* EXERCISE
Set down exactly the entries below, beginning at their first line and ending at the line with "21/06/16: 1220 -> 1150".

_ _ _

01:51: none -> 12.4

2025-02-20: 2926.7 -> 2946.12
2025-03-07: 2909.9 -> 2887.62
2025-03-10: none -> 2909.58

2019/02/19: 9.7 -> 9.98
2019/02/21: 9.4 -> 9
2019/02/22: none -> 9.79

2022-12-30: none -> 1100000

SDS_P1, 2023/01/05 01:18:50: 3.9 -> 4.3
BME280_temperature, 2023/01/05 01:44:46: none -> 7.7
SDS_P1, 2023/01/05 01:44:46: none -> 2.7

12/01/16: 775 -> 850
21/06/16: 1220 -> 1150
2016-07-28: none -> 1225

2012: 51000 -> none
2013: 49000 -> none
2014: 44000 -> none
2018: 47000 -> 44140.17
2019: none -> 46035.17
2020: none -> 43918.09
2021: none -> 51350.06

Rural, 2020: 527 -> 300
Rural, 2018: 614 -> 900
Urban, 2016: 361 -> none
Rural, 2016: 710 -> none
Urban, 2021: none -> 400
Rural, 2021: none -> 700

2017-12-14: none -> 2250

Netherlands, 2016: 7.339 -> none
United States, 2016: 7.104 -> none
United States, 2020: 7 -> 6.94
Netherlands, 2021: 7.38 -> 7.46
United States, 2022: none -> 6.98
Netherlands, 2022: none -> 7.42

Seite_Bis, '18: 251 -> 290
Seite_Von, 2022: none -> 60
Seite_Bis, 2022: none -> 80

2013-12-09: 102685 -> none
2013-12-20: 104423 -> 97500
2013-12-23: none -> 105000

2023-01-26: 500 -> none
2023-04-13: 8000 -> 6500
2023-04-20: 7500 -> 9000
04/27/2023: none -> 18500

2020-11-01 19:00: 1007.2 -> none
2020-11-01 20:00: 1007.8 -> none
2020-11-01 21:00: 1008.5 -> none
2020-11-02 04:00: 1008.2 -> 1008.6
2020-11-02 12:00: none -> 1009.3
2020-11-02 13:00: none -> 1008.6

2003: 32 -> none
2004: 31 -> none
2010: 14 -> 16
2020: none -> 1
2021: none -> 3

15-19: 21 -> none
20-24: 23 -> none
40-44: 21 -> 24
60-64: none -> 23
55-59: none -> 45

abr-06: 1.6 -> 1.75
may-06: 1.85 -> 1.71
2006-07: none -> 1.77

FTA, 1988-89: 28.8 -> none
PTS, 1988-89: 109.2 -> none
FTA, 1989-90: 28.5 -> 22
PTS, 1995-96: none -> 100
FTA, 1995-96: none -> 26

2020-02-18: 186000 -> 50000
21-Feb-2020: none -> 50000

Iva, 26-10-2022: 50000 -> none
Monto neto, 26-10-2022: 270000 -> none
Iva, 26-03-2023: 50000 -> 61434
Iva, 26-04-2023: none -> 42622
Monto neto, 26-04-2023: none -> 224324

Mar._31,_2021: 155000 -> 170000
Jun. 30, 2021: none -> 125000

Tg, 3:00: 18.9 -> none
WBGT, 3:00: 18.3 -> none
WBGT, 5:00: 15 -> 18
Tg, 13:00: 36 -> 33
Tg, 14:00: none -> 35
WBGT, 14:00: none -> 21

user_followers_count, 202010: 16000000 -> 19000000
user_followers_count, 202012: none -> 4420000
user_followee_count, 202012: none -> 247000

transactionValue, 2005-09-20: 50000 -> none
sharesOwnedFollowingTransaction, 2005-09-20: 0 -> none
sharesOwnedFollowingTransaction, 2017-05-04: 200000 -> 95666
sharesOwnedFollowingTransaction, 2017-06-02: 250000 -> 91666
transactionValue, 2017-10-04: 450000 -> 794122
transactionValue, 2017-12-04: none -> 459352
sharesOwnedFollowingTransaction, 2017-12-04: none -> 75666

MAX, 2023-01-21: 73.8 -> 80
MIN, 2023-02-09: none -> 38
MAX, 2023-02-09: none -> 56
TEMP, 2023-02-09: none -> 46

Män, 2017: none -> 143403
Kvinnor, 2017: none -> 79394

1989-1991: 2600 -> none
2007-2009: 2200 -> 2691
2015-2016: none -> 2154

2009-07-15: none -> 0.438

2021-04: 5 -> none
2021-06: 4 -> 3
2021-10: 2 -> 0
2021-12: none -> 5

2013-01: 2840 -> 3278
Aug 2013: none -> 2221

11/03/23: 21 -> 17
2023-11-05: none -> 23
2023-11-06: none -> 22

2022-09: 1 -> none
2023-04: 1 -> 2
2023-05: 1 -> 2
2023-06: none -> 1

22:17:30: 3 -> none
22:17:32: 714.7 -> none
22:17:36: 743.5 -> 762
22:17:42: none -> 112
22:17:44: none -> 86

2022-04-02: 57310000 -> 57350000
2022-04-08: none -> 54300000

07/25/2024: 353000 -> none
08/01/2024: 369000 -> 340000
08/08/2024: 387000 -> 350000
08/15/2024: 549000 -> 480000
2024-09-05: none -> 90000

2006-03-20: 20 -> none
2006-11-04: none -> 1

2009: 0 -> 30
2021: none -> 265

_ _ _

* SOLUTION
01:51: none -> 12.4

2025-02-20: 2926.7 -> 2946.12
2025-03-07: 2909.9 -> 2887.62
2025-03-10: none -> 2909.58

2019/02/19: 9.7 -> 9.98
2019/02/21: 9.4 -> 9
2019/02/22: none -> 9.79

2022-12-30: none -> 1100000

SDS_P1, 2023/01/05 01:18:50: 3.9 -> 4.3
BME280_temperature, 2023/01/05 01:44:46: none -> 7.7
SDS_P1, 2023/01/05 01:44:46: none -> 2.7

12/01/16: 775 -> 850
21/06/16: 1220 -> 1150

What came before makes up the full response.